The Harwell Dekatron, more commonly known as the WITCH, was built in 1951 to replace staff at the Harwell Atomic Energy Research Centre. Designed to crunch numbers, the 2-and-a-half tonne machine contains 10,000 moving parts and takes up to 10 seconds to multiply two numbers. Though no faster than a pocket calculator, it could work non-stop for up to 80 hours a week and was famed for its reliability.
In fact, talented human mathematician EB ‘Bart’ Fossey once pitted his calculation speed against the Harwell Dekatron. While he could initially keep pace he had to give up after about half an hour due to exhaustion while the machine kept ticking away.
However by the end of the decade, the Harwell Dekatron was finding itself outpaced by newer, faster computers. It was moved to Wolverhampton and Staffordshire Technical College (now Wolverhampton University) where it was used for teaching purposes. It was here that it earned the nickname WITCH, which stands for the Wolverhampton Instrument for Teaching Computing from Harwell. In 1973 WITCH was moved to the Birmingham Museum of Science and Industry, where it remained on display for 24 years, until the museum closed in 1997.

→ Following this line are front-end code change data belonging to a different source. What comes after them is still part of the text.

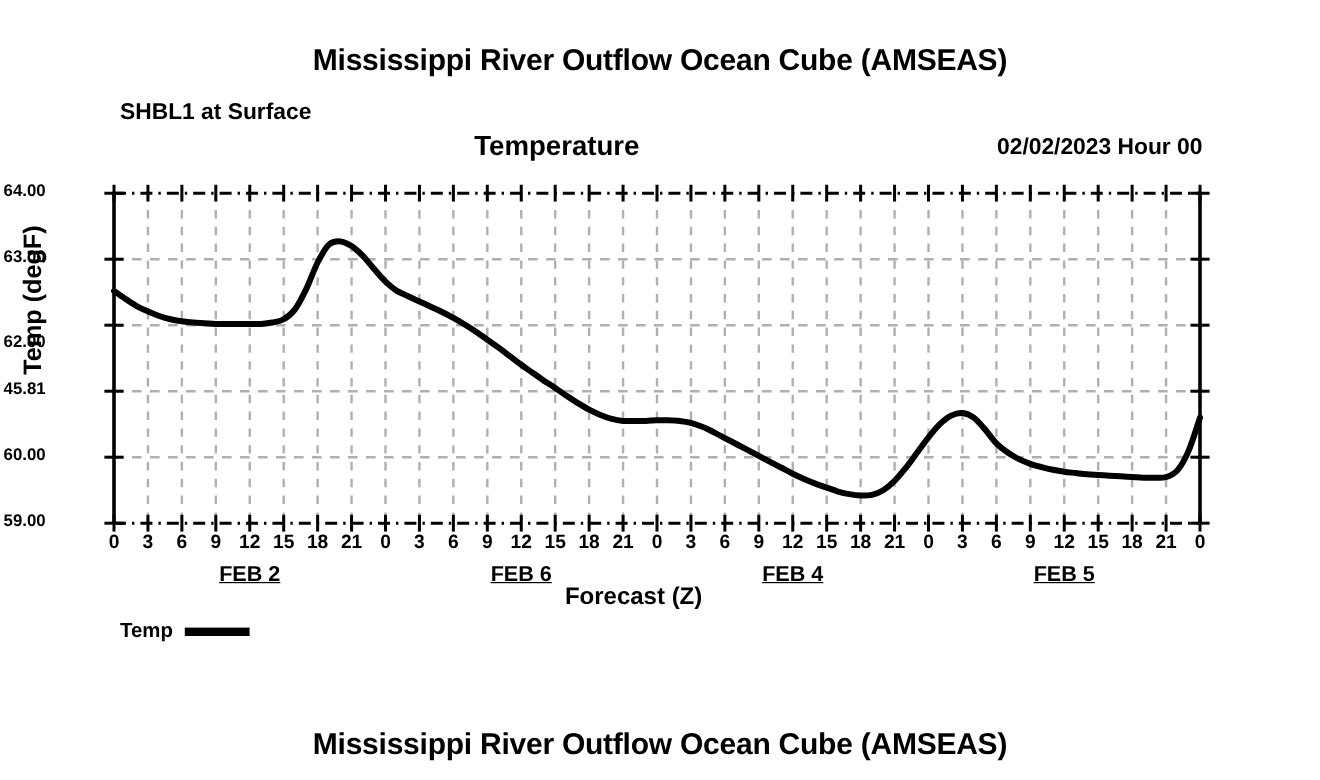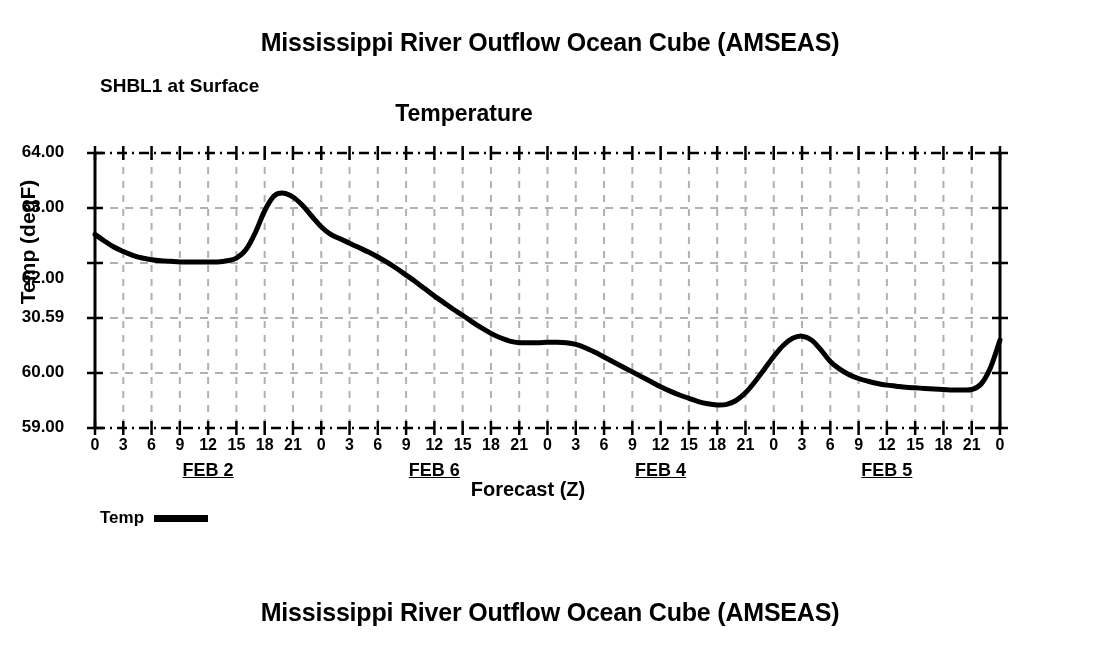"Mississippi River Outflow Ocean Cube" .page { margin-top: none -> 8px }
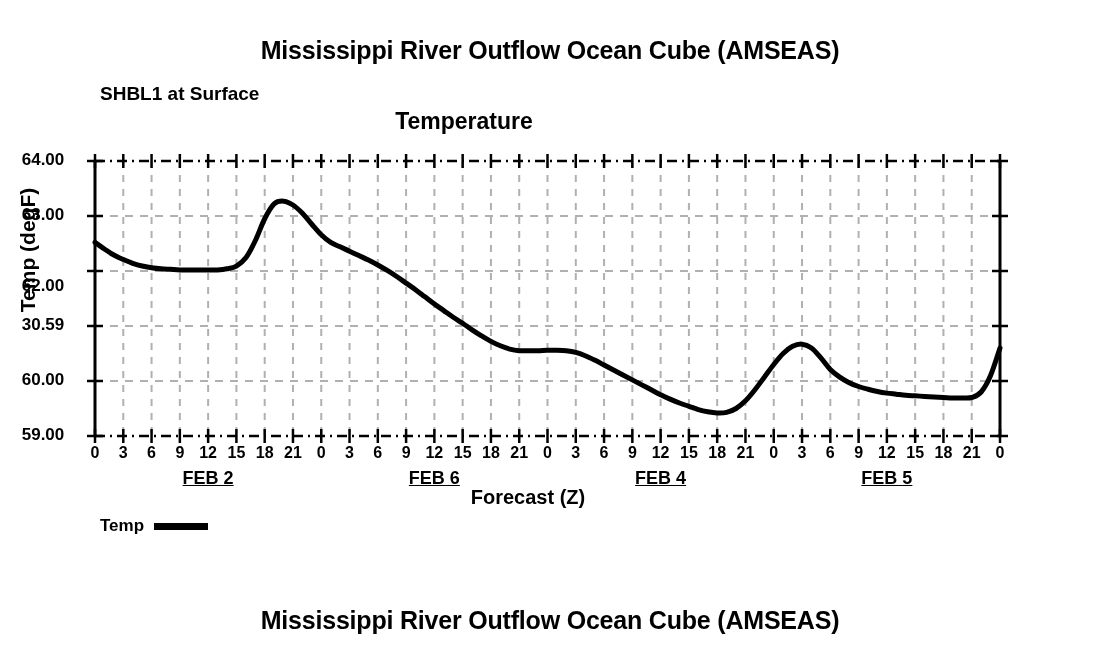"02/02/2023 Hour 00" div.hdr-date { html: none -> <div>02/02/2023 Hour 00</div> }
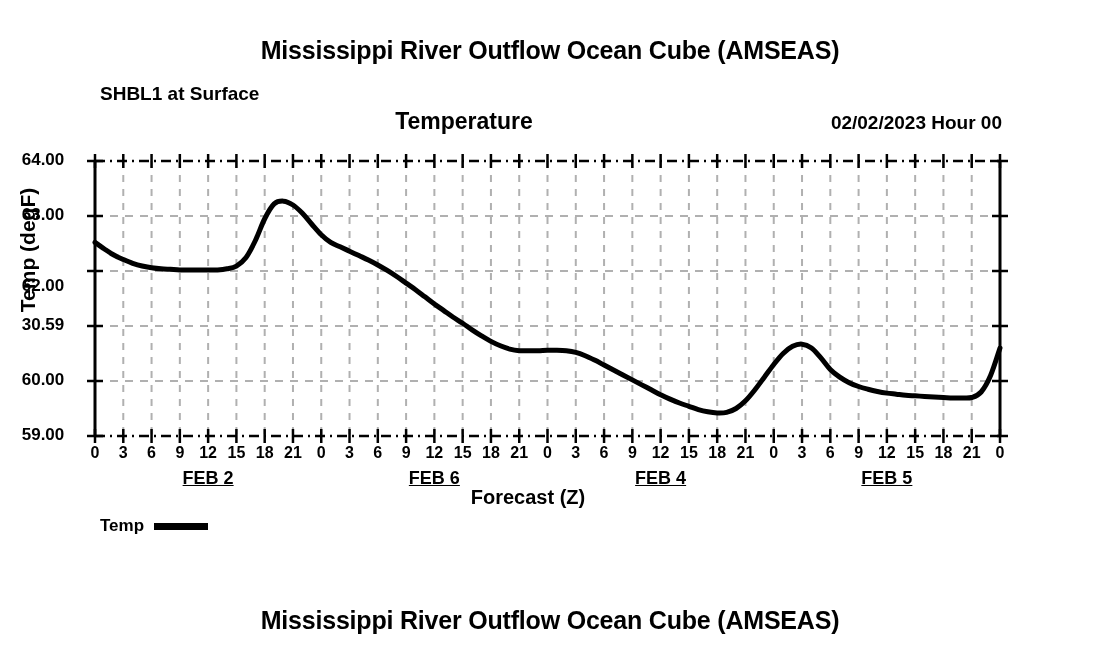"64.00" .y-tick-label { font-size: 17px -> 14px; text-align: center -> left }
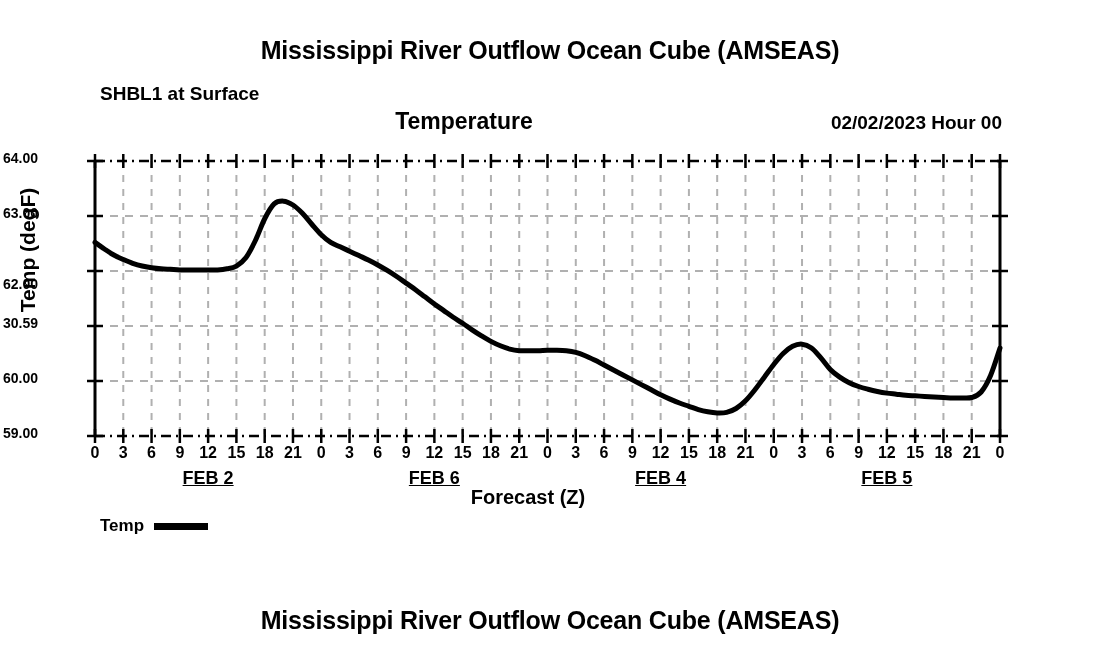"30.59" div.y-tick-label { text: 30.59 -> 45.81 }
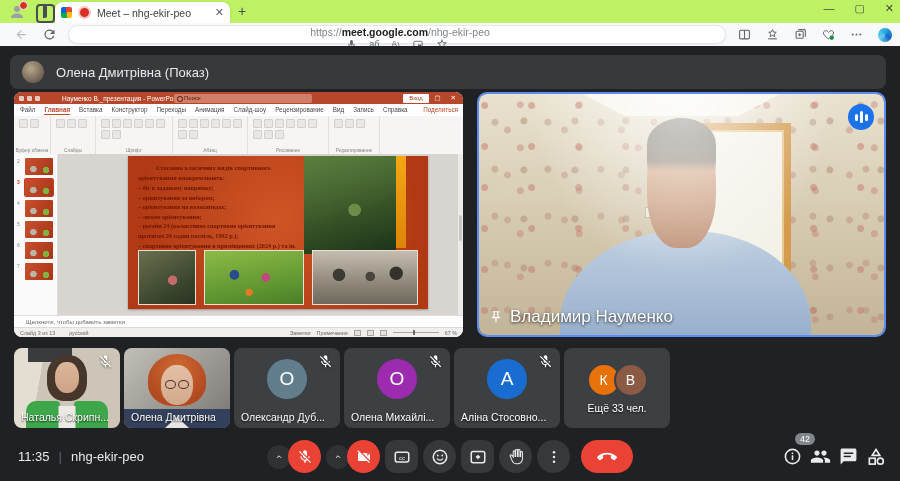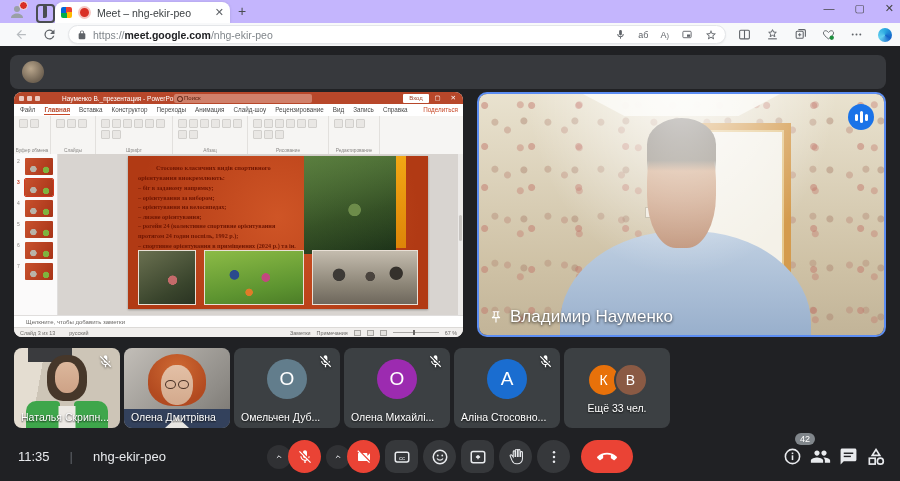"Meet – nhg-ekir-peo" .tabstrip { background: #c4b5fd -> #bef264 }
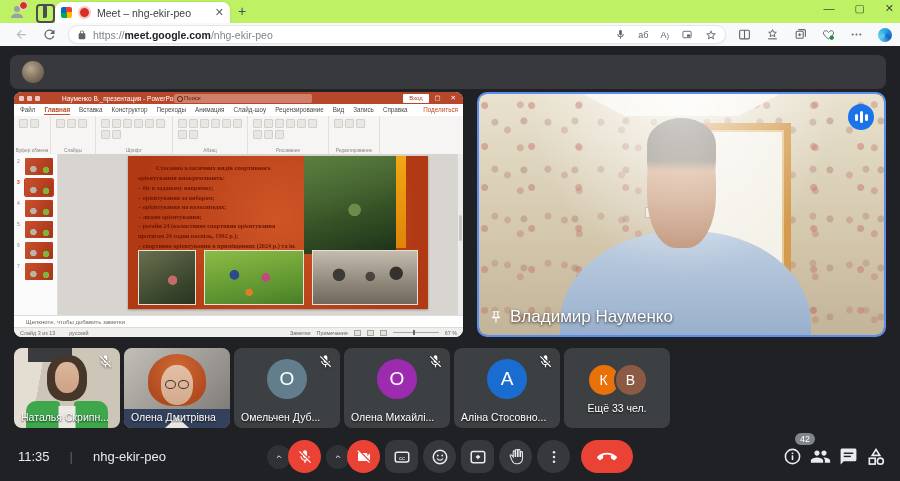"https://meet.google.com/nhg-ekir-peo" .urlpill { flex-direction: none -> column }
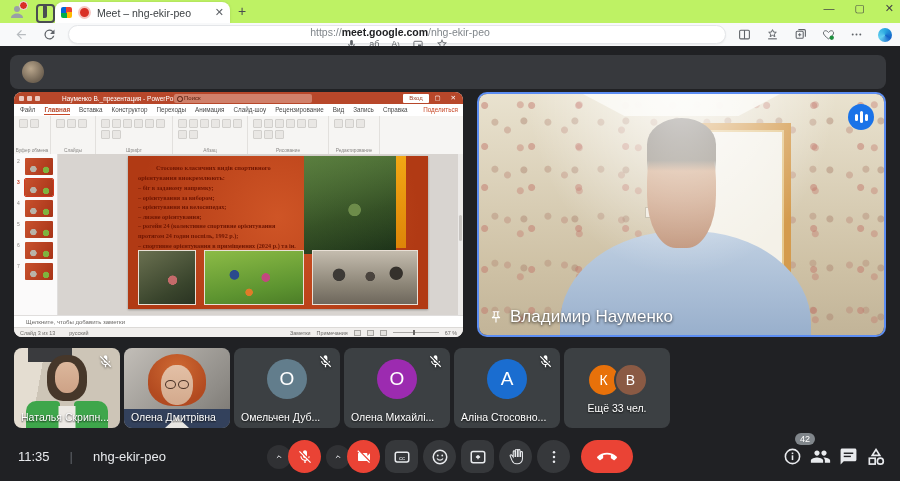"Олена Дмитрівна (Показ)" span.bname { html: none -> <span>Олена Дмитрівна (Показ)</span> }
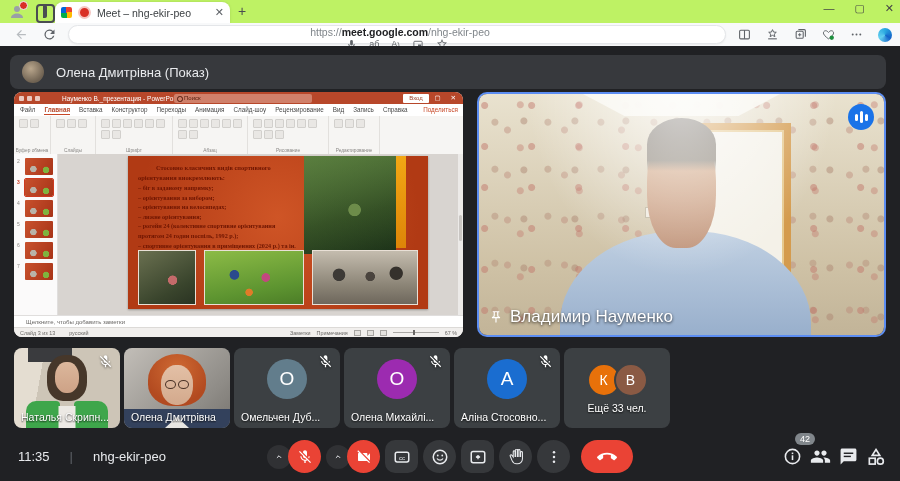"Омельчен Дуб..." div.pname { text: Омельчен -> Олександр }
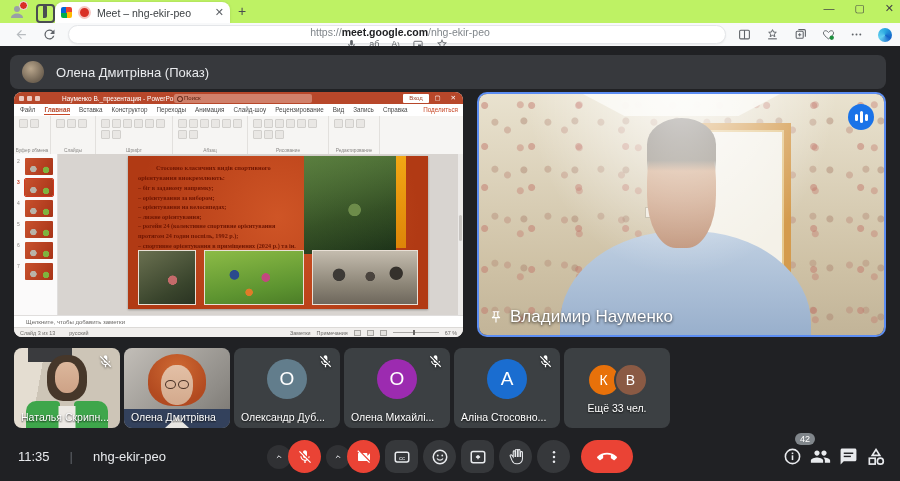"11:35" .cb-left { gap: 20px -> 9px }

WITCH remained disused in storage for over a decade until, by chance, Kevin Murrell, a trustee of the National Museum of Computing spotted part of it in a colleague’s photo. With help from the museum’s staff he then began a three-year-long mission to track down the machine’s missing parts and restore it to working order.
The historic computer is now on display at The National Museum of Computing in Buckinghamshire.